Colorectal cancer-derived FGF19 is a metabolically active serum biomarker that exerts enteroendocrine effects on mouse liver.

Despite having excellent prognosis when detected early, colorectal cancer (CRC) remains a leading cause of cancer-related deaths globally. Screening remains an important contributor to CRC survival, but the cost and invasiveness of traditional imaging methodologies can hinder patient compliance. A blood-based approach would be more convenient and accessible, but reliable serum markers are lacking. In this study, the peptide enteroendocrine hormone Fibroblast Growth Factor 19 (FGF19) was identified as an attractive marker for CRC through a meta-transcriptomic analysis. While its pro-tumor effects are documented, FGF19's utility as a blood serum marker for CRC is not well defined. Studies presented here show that FGF19 is constitutively expressed and secreted in 3 of 5 CRC cell lines, and secreted levels increase with seeding density. A subcutaneous CRC cell line-derived xenograft model revealed that FGF19 is detectable in serum of mice injected with FGF19-positive, but not negative, CRC cells at levels corresponding to tumor volume.
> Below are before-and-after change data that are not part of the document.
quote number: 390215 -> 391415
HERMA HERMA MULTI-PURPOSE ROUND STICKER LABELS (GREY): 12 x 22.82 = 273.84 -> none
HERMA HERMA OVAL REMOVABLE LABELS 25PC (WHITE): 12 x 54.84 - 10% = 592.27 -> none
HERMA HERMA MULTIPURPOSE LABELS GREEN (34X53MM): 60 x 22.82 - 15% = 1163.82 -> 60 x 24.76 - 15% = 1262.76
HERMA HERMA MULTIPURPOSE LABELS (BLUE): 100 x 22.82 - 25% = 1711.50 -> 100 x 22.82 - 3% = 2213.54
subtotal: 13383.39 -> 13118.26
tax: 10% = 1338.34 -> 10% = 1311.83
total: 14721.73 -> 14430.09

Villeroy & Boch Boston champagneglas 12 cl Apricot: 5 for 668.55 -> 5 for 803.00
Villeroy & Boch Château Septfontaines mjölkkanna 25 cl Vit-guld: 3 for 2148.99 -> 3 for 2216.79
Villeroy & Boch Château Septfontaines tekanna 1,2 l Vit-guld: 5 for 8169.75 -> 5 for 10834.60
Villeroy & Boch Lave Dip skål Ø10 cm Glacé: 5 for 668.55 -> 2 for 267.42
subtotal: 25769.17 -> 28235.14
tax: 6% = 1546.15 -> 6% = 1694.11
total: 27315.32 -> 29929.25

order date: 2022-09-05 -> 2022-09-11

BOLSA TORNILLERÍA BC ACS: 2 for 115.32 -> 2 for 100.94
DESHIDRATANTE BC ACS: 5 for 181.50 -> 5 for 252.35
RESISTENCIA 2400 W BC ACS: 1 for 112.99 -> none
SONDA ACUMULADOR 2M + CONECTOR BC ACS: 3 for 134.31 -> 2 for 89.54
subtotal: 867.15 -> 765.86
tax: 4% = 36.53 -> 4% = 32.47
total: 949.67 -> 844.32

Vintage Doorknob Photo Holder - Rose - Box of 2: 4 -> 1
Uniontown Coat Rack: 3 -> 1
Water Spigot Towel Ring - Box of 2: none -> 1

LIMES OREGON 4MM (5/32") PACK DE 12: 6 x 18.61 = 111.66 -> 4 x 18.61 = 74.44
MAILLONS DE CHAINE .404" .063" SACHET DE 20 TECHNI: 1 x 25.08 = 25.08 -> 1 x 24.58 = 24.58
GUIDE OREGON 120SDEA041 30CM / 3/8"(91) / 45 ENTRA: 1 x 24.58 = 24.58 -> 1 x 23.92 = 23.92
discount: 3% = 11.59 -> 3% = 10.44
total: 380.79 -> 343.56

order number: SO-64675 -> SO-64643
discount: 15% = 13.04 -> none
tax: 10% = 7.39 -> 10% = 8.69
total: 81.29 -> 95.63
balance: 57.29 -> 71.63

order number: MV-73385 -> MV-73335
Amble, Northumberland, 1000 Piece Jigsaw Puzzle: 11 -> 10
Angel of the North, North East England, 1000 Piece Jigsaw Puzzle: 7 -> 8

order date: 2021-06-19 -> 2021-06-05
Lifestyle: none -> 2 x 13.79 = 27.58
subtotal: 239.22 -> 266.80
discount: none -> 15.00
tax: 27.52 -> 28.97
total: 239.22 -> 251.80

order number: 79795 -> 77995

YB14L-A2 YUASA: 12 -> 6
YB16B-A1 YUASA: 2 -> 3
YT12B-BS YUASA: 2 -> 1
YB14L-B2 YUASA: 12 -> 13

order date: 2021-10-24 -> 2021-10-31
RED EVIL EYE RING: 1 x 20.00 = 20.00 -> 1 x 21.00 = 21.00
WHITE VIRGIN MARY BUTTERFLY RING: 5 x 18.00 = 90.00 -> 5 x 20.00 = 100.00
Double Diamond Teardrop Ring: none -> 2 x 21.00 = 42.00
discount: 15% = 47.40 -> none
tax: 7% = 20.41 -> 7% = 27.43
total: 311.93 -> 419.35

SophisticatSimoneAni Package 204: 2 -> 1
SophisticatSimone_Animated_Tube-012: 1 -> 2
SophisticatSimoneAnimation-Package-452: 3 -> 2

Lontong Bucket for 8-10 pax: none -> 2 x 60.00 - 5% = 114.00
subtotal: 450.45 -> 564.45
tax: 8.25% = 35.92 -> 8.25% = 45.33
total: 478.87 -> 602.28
Enteroendocrine effects of tumor-derived FGF19, including suppression of bile acid synthesis, are evident in liver samples via RNA sequencing and validated by RT-PCR. Notably, the hepatic response to CRC-secreted FGF19 has not been explored prior to this study even though FGF19 is a key regulator of hepatic cholesterol metabolism and bile acid homeostasis. Collectively, these findings support the clinical utility of FGF19 as a putative serum marker for CRC and provide important evidence that CRC-derived FGF19 can modulate liver physiology consistent with the enteroendocrine function of FGF19.